Before leaving on my trip to Salt Lake City, I searched the Family History Library catalog for books and films that might provide answers to where Sylvester was buried. One of them was Indigent Soldiers Burial Records, Volume I and II, Abstracted from the Original Books in the Lapeer County Clerk's Office, Lapeer, Michigan.

As I paged through the book, my eye caught the name "Fredenburg." But it wasn't Sylvester listed on the page.  It was Anthony, his father!

Private, Co. L?, Heavy Artillery Regiment, New York; also enlisted in -----(?) -----(?) New York Volunteers
Died: 15 June 1891 in the 1st district, Lapeer city
Buried: 17 June 1892 in Mt. Hope cemetery
Expenses: casket - $30.00, undertakers attendance - $2.00, hearse & ice - $5.00, sexton's charges - $3.00
Occupation: laborer; No property real or personal; Had been for sometime previous to his death partially supported from the county poor fund
Record dated at Mayfield, 13 June 1891 [sic - probably 23 June 1891, given the death and burial dates]
Signed: Oscar A. WILLIAMS

While I never did find Sylvester's burial information in this book, I did gain a new Civil War soldier ancestor!  When I returned home, I looked through my notes and records of Anthony.  This had been staring me in the face for years, and I never recognized it.  Long before the 1890 Census of Civil War Veterans or Widows was available online, I had copied a page from a book with a printed index that listed:

Fredenburg, Anthony, Mi, Lapeer [County], Lapeer

Of course, at that time, I had no easy way of determining if this was my ancestor. Now that I had more information, I looked him up on Ancestry:

1890 Veterans Census
(click to enlarge)

Detail from above page
(click to enlarge)
Unfortunately, the regimental information given about Anthony does not coincide with that found in the Indigent Soldiers Burial Records.  I believe this may be an error made by the enumerator; if you look at the entry directly below Anthony's, for Robert White, it is nearly identical to Anthony's.  There is no information given for Post-Office Address, Disability Incurred, and Remarks, for any entry after line 34.  This suggests that entries 35 through 37, including Anthony's, may have been written in later, and could explain why his regimental information is basically a duplicate of Robert White's.

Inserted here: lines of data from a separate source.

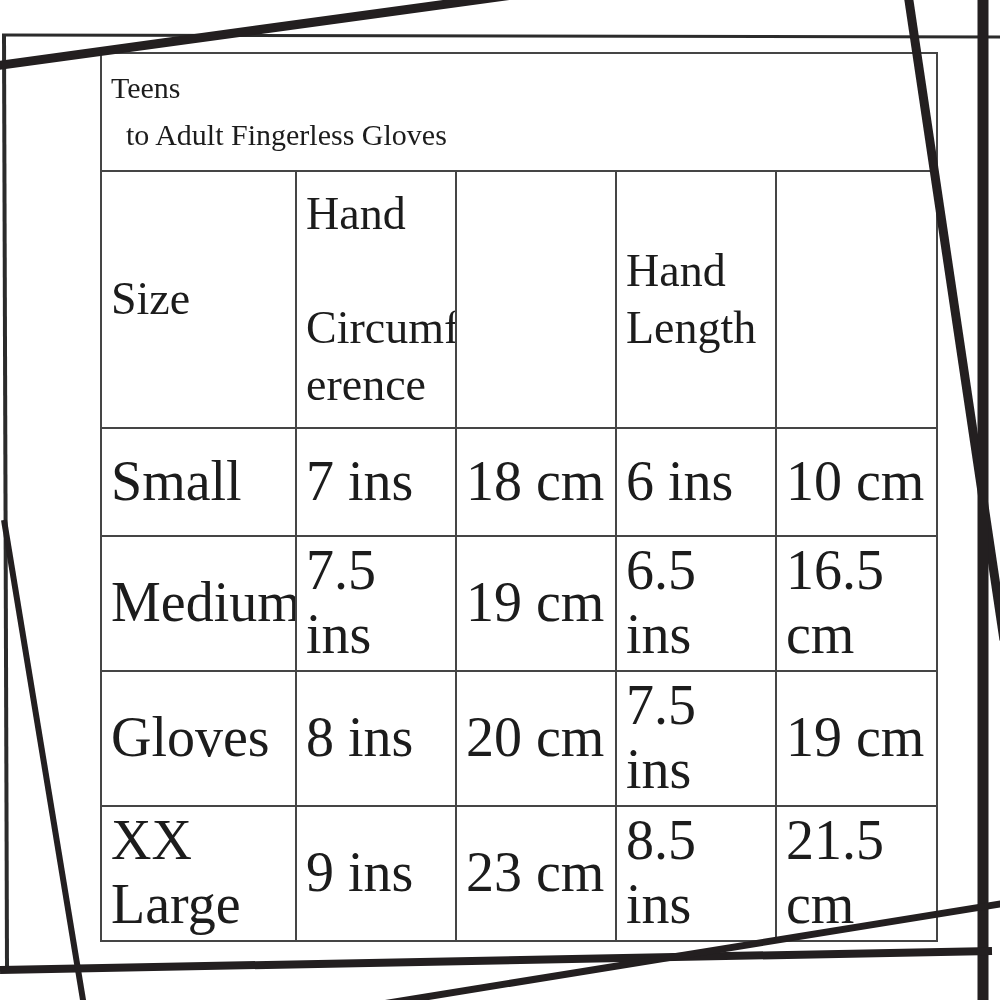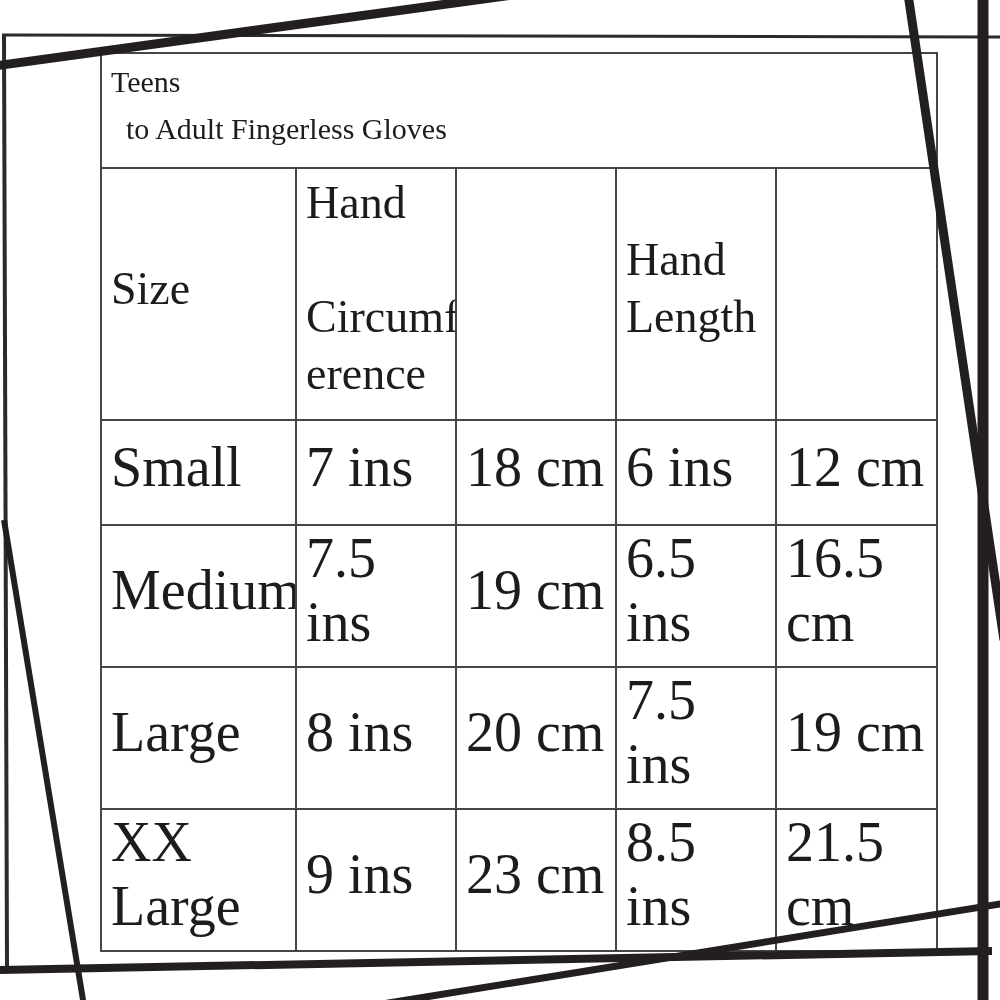"Teens" table.size-table td { padding: 0 0 12px 9px -> 0 0 2px 9px }
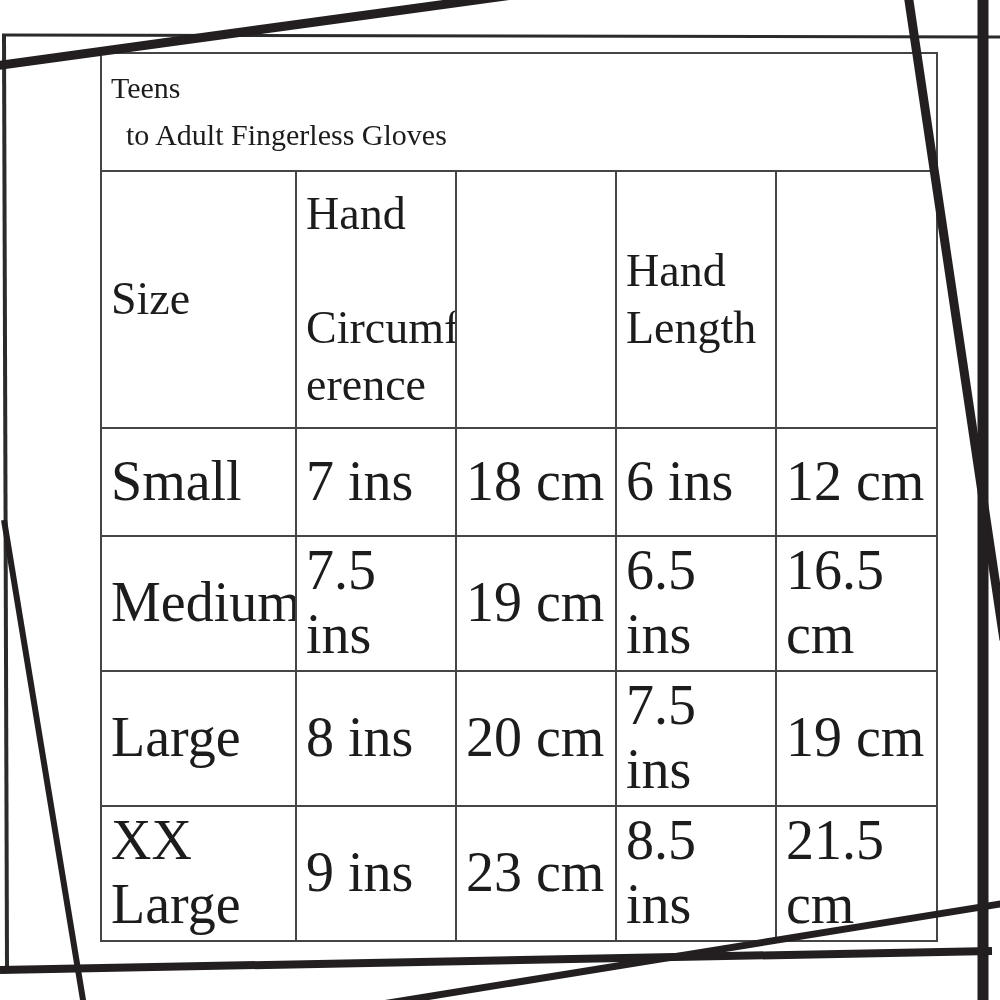"12 cm" td { text: 12 -> 10 }
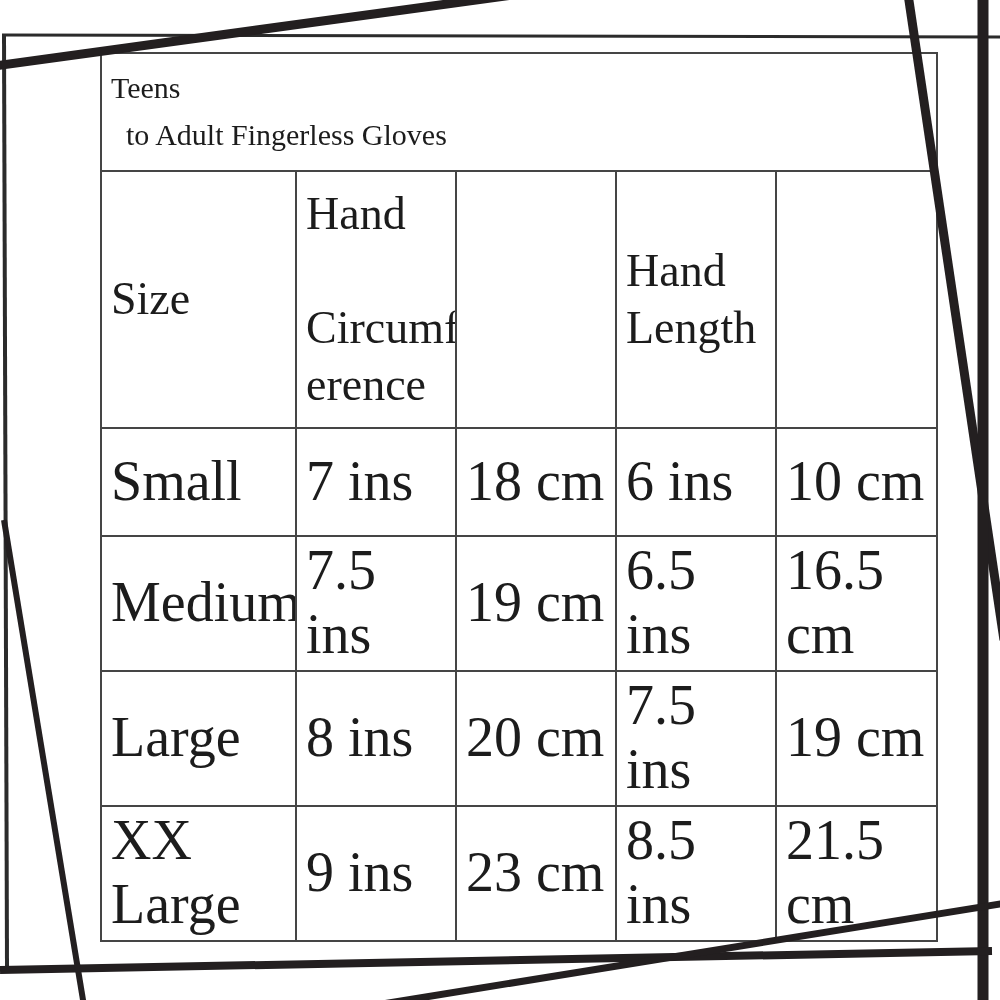"Large" td { text: Large -> Gloves }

I have done multiple searches in Ancestry's military databases with a variety of spellings of Fredenburg(h) and Vredenburgh (the original name), and cannot find Anthony listed anywhere.  I did find an Andrew Fredenburg serving in Company L, 2nd Regiment, New York Heavy Artillery, but other searches lead me to believe this was a young man, born 1844 in Broome, Schoharie County, New York, who originally enlisted in Eldrige in 1863 in the 9th New York Artillery.  I have also looked through lists of pension records, but it seems that Anthony did not apply for a pension.  His wife, Hannah (Fox) Fredenburg, died nine months before he did, so there is no widow's pension application.  This makes sense, given that Anthony was living off the county poor fund in the months before he died (why weren't his eight or nine surviving children supporting him?  Hmmm....).
So, what we have is a bit of a mystery: did Anthony actually serve in the Civil War? I believe he did.  Besides the two documents above, this family photo is telling:

Some of the Fredenburg family, c. 1861
(click to enlarge)
On the left are Anthony and his wife, Hannah.  On the right is my ancestor, Anthony and Hannah's second son, Sylvester, with probably his first wife, Mary Jane [--?--] behind him.  In the middle is Abram, Anthony and Hannah's oldest son, with his wife, Myra (Chidsery) Fredenburg behind him.

This photo is significant, because it appears to show the Civil War soldiers in the family, although Anthony is not in uniform, as Abram and Sylvester are.  If Anthony did enlist, it was likely after 1861, when Abram and Sylvester enlisted in the 50th Engineers.

Meanwhile, I'll keep digging until I can find out for certain when and in what company Anthony enlisted.